Retour de la répression ?
Le 30 septembre, le président Gourbangouly Berdymoukhamedov s’est adressé aux employés du ministère de la Sécurité nationale dans un discours belliqueux, les appelant à lutter contre ceux qui “calomnient notre Etat laïc et démocratique fondé sur le droit et tentent de détruire l'unité et la solidarité de notre société”..
Le site de l’ONG Turkmen Initiative for Human Rights (TIHR) a été hacké début octobre 2010 et a dû changer d’hébergeur. Ces attaques ont fait suite à une interview accordée par son directeur, Farid Tukhbatullin, le 28 septembre 2010, à la chaîne de télévision par satellite K+, diffusée en Asie centrale, et accessible donc à la population turkmène. Farid Tukhbatullin, exilé à Vienne, y abordait la situation des droits de l’homme au Turkménistan. Les autorités semblent ne pas avoir apprécié son intervention.
Plusieurs dissidents ont été interdits de quitter le pays ces derniers mois. La militante des droits de l’homme, Umida Dzhumabaeva, est l’un des derniers exemples en date, en juillet 2010. Les autorités lui reprochent ses activités et ses relations avec d’autres dissidents. Elle avait été accusée, sans preuves aucunes, d’avoir livré des informations à des sites d’opposition.
La communauté internationale prête à toutes les concessions ?
La capitale Achkhabad joue par ailleurs un rôle clé dans le soutien à l'OTAN dans le cadre du conflit en Afghanistan, notamment en lui autorisant l’accès à son espace aérien, ce qui lui confère un atout stratégique aux yeux des Américains.

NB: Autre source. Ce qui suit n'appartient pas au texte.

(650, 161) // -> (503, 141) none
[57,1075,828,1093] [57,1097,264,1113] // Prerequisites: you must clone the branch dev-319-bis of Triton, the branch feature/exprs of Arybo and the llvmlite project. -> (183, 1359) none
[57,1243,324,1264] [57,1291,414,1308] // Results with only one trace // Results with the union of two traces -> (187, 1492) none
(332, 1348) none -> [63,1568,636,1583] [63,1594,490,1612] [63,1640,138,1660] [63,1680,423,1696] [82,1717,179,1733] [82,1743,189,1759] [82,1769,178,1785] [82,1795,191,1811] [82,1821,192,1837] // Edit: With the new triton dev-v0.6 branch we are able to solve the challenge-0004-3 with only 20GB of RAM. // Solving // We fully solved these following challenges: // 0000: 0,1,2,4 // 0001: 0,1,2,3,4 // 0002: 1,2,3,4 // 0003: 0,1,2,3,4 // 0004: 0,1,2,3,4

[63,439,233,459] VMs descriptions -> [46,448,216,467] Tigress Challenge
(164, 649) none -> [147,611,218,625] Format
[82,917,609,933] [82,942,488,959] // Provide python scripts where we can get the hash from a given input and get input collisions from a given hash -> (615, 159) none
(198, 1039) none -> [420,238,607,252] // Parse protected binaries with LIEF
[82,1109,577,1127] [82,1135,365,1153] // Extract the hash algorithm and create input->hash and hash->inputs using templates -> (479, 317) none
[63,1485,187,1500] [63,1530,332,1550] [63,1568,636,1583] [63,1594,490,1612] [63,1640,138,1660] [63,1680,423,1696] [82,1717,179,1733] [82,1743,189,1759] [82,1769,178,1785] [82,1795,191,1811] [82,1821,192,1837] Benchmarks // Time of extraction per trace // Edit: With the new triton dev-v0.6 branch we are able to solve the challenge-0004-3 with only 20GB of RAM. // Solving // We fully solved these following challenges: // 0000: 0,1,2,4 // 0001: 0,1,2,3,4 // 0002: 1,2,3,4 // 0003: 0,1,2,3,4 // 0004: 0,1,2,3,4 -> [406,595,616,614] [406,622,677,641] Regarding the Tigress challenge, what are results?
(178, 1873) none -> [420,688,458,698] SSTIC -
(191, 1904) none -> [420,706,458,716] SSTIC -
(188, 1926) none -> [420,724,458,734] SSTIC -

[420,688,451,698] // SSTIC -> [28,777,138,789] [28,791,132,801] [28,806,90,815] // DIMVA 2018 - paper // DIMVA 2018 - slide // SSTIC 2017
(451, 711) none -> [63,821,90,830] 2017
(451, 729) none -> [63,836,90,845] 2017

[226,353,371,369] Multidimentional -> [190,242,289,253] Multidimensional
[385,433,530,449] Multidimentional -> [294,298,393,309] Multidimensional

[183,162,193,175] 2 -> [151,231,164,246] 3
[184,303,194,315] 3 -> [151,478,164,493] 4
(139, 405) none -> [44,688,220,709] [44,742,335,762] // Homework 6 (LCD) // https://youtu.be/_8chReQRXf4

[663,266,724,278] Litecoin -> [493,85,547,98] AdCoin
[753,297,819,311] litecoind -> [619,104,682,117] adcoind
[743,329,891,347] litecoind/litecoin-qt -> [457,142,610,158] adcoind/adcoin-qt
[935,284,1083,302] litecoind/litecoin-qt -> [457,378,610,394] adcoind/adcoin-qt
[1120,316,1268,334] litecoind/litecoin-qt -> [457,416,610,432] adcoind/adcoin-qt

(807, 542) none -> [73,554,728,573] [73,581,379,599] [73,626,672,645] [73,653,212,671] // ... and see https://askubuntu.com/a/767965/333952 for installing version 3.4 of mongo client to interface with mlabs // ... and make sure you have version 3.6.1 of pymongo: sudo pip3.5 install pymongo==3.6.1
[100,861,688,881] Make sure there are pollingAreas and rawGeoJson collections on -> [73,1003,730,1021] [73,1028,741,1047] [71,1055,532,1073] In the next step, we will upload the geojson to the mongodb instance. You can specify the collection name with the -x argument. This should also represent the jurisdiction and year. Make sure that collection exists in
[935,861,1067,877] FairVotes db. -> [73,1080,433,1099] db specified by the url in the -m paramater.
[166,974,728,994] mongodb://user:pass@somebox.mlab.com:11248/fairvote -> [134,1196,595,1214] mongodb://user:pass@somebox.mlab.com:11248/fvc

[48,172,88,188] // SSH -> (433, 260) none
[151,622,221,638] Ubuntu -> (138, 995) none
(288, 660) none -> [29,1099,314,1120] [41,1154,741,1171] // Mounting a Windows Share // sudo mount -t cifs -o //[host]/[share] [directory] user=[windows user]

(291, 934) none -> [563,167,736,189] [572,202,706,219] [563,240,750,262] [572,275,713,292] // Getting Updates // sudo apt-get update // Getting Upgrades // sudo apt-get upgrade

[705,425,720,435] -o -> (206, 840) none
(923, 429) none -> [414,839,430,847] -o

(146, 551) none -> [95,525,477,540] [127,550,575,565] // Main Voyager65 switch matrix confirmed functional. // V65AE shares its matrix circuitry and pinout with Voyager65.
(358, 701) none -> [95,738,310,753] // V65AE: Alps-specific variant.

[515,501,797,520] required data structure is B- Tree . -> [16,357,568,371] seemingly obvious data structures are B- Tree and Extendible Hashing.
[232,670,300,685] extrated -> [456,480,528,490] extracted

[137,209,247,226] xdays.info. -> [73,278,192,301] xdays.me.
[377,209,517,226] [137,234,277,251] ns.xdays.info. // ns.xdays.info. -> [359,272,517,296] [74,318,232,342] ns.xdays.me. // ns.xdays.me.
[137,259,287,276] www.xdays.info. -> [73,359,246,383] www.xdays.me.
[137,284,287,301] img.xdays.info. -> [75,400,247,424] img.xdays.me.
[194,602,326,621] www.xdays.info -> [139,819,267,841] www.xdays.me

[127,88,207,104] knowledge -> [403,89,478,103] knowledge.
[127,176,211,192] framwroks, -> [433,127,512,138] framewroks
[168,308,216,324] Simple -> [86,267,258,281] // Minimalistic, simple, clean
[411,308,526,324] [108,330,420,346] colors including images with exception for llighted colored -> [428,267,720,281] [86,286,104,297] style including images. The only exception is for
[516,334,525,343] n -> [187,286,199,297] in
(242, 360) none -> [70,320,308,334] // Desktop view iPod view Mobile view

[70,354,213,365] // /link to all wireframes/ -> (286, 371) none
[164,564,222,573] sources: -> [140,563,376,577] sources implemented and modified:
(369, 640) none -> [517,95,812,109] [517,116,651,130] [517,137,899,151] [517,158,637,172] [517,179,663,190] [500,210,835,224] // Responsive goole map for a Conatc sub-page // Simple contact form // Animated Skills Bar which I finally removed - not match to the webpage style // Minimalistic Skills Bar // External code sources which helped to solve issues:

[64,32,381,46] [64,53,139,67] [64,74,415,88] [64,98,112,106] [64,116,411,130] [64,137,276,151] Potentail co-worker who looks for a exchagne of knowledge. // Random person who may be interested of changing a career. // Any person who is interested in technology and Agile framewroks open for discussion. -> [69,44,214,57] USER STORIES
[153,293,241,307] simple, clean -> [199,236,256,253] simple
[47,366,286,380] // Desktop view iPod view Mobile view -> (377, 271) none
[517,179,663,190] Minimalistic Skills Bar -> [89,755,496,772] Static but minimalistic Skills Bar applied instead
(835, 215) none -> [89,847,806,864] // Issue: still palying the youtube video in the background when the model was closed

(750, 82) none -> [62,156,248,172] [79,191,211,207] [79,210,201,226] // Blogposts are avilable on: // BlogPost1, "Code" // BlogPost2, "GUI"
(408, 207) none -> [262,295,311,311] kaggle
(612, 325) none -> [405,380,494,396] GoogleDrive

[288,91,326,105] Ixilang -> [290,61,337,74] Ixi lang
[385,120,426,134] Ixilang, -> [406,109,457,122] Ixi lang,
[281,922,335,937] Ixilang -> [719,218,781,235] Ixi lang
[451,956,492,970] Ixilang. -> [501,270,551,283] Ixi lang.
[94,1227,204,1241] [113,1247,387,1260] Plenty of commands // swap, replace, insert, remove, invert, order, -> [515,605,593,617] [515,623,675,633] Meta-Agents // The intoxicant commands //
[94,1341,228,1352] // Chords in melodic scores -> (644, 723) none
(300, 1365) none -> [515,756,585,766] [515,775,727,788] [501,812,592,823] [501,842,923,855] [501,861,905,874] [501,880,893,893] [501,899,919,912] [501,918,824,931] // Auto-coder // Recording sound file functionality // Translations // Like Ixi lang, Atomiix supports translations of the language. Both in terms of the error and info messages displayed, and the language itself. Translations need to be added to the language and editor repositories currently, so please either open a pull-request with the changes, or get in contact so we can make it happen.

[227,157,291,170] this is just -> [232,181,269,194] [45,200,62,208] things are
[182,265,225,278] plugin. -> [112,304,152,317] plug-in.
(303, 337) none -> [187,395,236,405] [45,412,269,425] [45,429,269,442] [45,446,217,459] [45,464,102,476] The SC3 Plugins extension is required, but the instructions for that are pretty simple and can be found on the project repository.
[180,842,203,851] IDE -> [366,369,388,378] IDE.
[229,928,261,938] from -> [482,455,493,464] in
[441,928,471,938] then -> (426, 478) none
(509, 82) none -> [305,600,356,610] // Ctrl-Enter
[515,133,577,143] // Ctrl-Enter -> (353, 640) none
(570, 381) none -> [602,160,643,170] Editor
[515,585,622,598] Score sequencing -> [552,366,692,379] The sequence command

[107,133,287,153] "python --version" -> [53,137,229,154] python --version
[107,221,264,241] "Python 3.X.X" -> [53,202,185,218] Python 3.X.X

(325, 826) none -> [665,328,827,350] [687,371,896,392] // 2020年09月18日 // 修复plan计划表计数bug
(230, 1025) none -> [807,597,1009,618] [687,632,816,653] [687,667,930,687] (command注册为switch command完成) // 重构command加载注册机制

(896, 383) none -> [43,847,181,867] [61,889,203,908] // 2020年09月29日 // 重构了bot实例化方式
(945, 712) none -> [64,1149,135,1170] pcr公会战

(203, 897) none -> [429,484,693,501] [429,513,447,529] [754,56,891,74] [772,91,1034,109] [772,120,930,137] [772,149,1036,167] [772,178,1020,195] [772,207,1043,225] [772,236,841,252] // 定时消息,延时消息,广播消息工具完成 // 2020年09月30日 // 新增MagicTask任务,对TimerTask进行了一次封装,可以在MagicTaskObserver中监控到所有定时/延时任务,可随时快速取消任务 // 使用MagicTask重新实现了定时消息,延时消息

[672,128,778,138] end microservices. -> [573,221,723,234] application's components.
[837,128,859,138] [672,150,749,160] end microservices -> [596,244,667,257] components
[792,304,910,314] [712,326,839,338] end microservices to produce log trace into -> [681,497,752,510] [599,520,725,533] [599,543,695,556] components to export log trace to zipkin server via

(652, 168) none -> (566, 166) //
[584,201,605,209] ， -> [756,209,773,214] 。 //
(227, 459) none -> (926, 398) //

Malgré tout, Robert Blake, secrétaire d'Etat américain adjoint, en visite dans le pays en février 2011, a adressé une mise en garde aux pays d'Asie centrale qui pratiquent une censure sévère : “Il est important pour les dirigeants de pays où les sociétés sont contrôlées d'écouter les leçons de la Tunisie et de l'Egypte”.
Une position qui contraste avec celle de la diplomatie française. D’après un
télégramme révélé par WikiLeaks et publié par le journal
Le Monde , "l’ambassade de France ne s'engage pas sur les questions de liberté religieuse ou des droits de l'homme, pour ne pas compromettre
(les contrats du groupe) Bouygues", qui bénéficie dans le pays d’un statut privilégié.
L’Union européenne, de son côté, est sur le point de conclure un accord de partenariat et de coopération avec le pays, qui comprendrait une clause de surveillance de la situation des droits de l’homme et des demandes de démocratisation du pays, sous peine de suspension. La commission des Affaires étrangères du Parlement européen a pris
position, en janvier 2011, en faveur de la signature de cet accord politique et économique.